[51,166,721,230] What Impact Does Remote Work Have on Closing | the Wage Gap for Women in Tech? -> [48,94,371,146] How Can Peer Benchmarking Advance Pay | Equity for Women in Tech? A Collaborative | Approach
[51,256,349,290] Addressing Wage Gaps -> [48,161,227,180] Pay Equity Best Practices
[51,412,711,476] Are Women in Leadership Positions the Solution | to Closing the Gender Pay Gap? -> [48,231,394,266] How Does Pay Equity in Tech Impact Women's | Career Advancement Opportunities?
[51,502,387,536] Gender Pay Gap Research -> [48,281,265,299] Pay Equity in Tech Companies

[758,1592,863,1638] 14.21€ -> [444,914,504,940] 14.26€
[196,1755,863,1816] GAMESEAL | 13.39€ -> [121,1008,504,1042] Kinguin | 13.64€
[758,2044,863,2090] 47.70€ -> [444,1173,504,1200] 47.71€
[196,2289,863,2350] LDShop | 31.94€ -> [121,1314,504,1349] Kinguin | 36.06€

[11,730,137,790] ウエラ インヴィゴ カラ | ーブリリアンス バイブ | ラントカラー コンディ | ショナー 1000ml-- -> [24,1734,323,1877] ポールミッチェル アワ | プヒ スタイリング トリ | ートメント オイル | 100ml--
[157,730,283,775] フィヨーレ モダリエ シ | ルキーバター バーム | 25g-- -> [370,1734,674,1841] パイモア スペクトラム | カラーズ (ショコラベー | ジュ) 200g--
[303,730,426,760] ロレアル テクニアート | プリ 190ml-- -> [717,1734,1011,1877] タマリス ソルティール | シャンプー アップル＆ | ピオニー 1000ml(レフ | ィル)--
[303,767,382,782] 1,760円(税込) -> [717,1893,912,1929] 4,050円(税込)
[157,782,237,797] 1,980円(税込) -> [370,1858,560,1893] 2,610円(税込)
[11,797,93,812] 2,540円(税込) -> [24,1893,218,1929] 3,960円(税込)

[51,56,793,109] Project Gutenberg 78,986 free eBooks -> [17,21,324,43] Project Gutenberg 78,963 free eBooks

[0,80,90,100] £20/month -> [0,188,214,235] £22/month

• **Exercise requirements**: The expected output is the run of lines from the one holding "[303,730,426,760] ロレアル テクニアート" to the last line of the entries above, each reproduced character for character.

• **Output below**:
[303,730,426,760] ロレアル テクニアート | プリ 190ml-- -> [717,1734,1011,1877] タマリス ソルティール | シャンプー アップル＆ | ピオニー 1000ml(レフ | ィル)--
[303,767,382,782] 1,760円(税込) -> [717,1893,912,1929] 4,050円(税込)
[157,782,237,797] 1,980円(税込) -> [370,1858,560,1893] 2,610円(税込)
[11,797,93,812] 2,540円(税込) -> [24,1893,218,1929] 3,960円(税込)

[51,56,793,109] Project Gutenberg 78,986 free eBooks -> [17,21,324,43] Project Gutenberg 78,963 free eBooks

[0,80,90,100] £20/month -> [0,188,214,235] £22/month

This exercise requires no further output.